As an alumna of Yale, I enjoy the monthly alumni magazine and digital newsletters I receive from the school, although I rarely find information directly relevant to my blog. Few and far between are articles that focus on jewelry, and even less often is there any attention paid to fashion trends.
Illustration: Digitized Vogue covers showing the five most prevalent colors on each cover, as determined by Yale researchers
I was delighted to learn that the venerable Ivy League institution is undertaking a new project that underscores the value of fashion trend analysis. In an article titled “What’s in Vogue? Tracing the evolution of fashion and culture in the media” published on September 5, 2014, author Holly Lauridsen discusses an ambitious undertaking relating to Vogue magazine which, she notes, “has been hailed as the world’s most influential fashion magazine since its debut in 1892″ and has published more than 400,000 pages. Lauridsen explains the scope of the project:
“Now, everything from feature stories to advertisements has been digitally labeled with critical information including photographers, image features, and product brands and names. * * * [Yale librarians Peter] Leonard, [Lindsay] King, and other Yale researchers and digital humanists are now using modern computer algorithms to dive through Vogue’s culturally, artistically, and textually rich electronic record in order to ask new and meaningful questions about the evolution of fashion and culture in the media.”

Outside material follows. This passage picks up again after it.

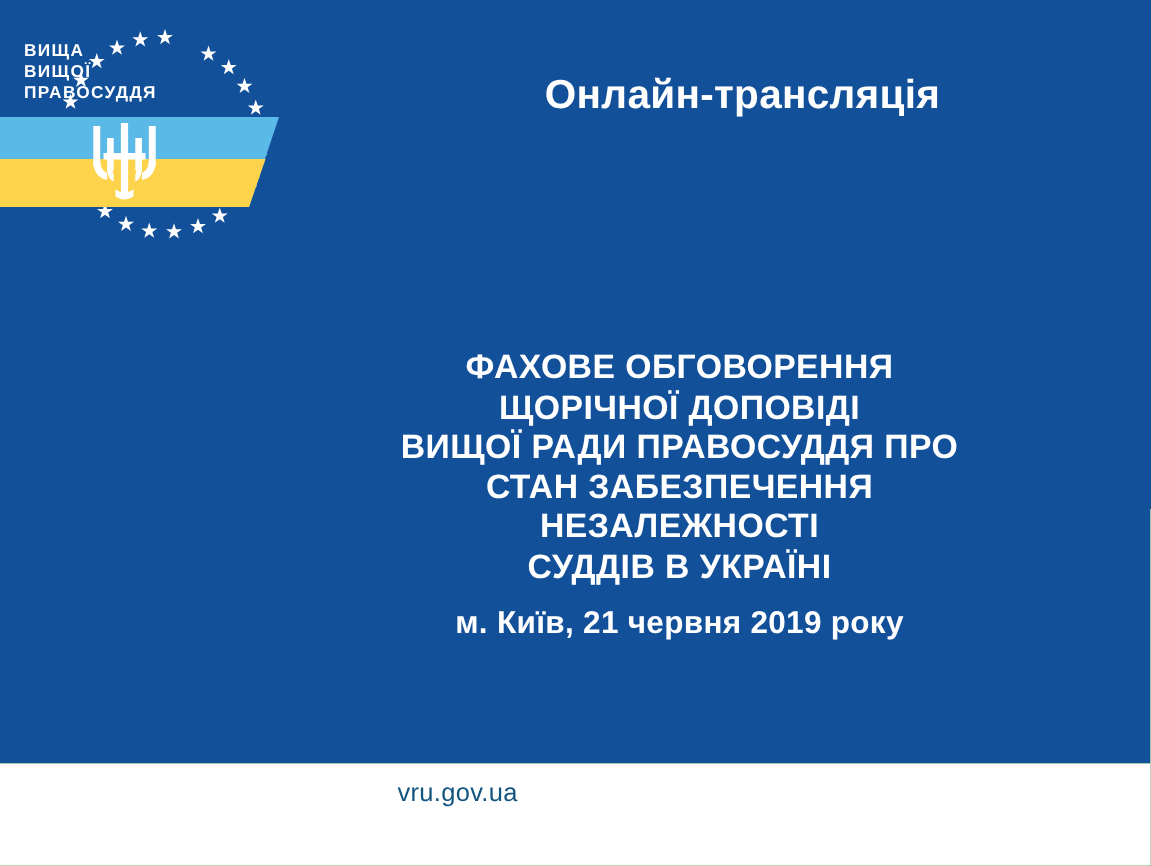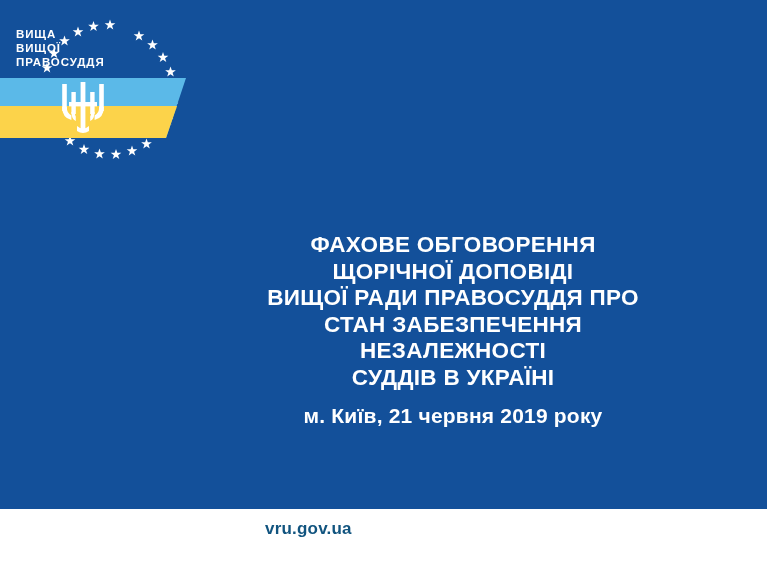"Онлайн-трансляція" div.header-title { html: none -> <div>Онлайн-трансляція</div> }
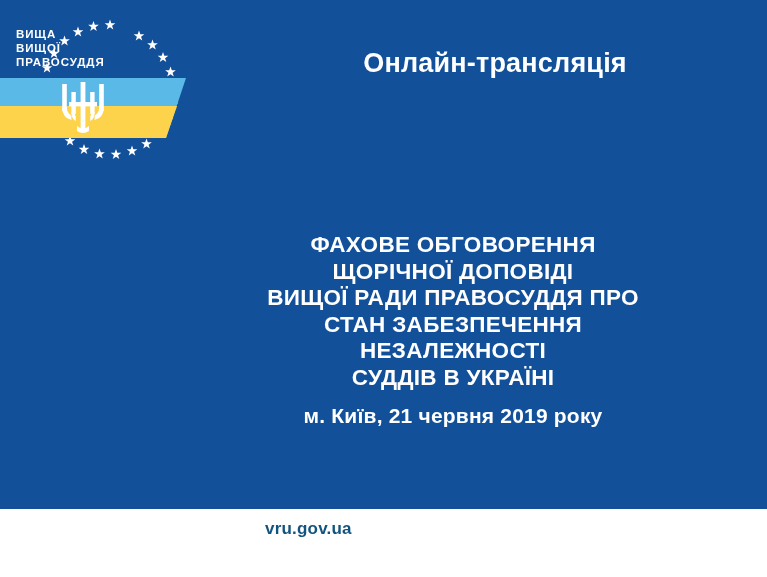"vru.gov.ua" .footer-url { font-weight: bold -> normal }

Among the specific issues being examined thus far are fashion terminology, the portrayal of women in the media, and the use of color. To help analyze the vast number of editorial and advertising images among the five terabytes of data digitized, Leonard and King turned to Holly Rushmeier, “a computer science professor at Yale with an interest in computer graphics and computational tools for cultural heritage.” Through image tags and a search engine developed by recent Yale college graduate David Li, researchers can “easily navigate the wealth of visual data.”
Lauridsen reports: “[T]he field of digital humanities and the exploration of the Vogue record are only just beginning. * * * With the start of the new academic year, Rushmeier is seeking new and curious students interested in using computer science to explore these digital archives and to help find out what is truly in Vogue.” Oh, to be back in college!
How exciting it will be to access an analysis of jewelry trends over the decades as captured in Vogue, should that analysis be undertaken. In the meantime, you can find a full seven years of my analyses of jewelry trends here on TrulyJewelry.com, and in my archive of trends analyses for jckonline.com (which you can access here through my blog) dating back to September 2007. Hey, it’s a start!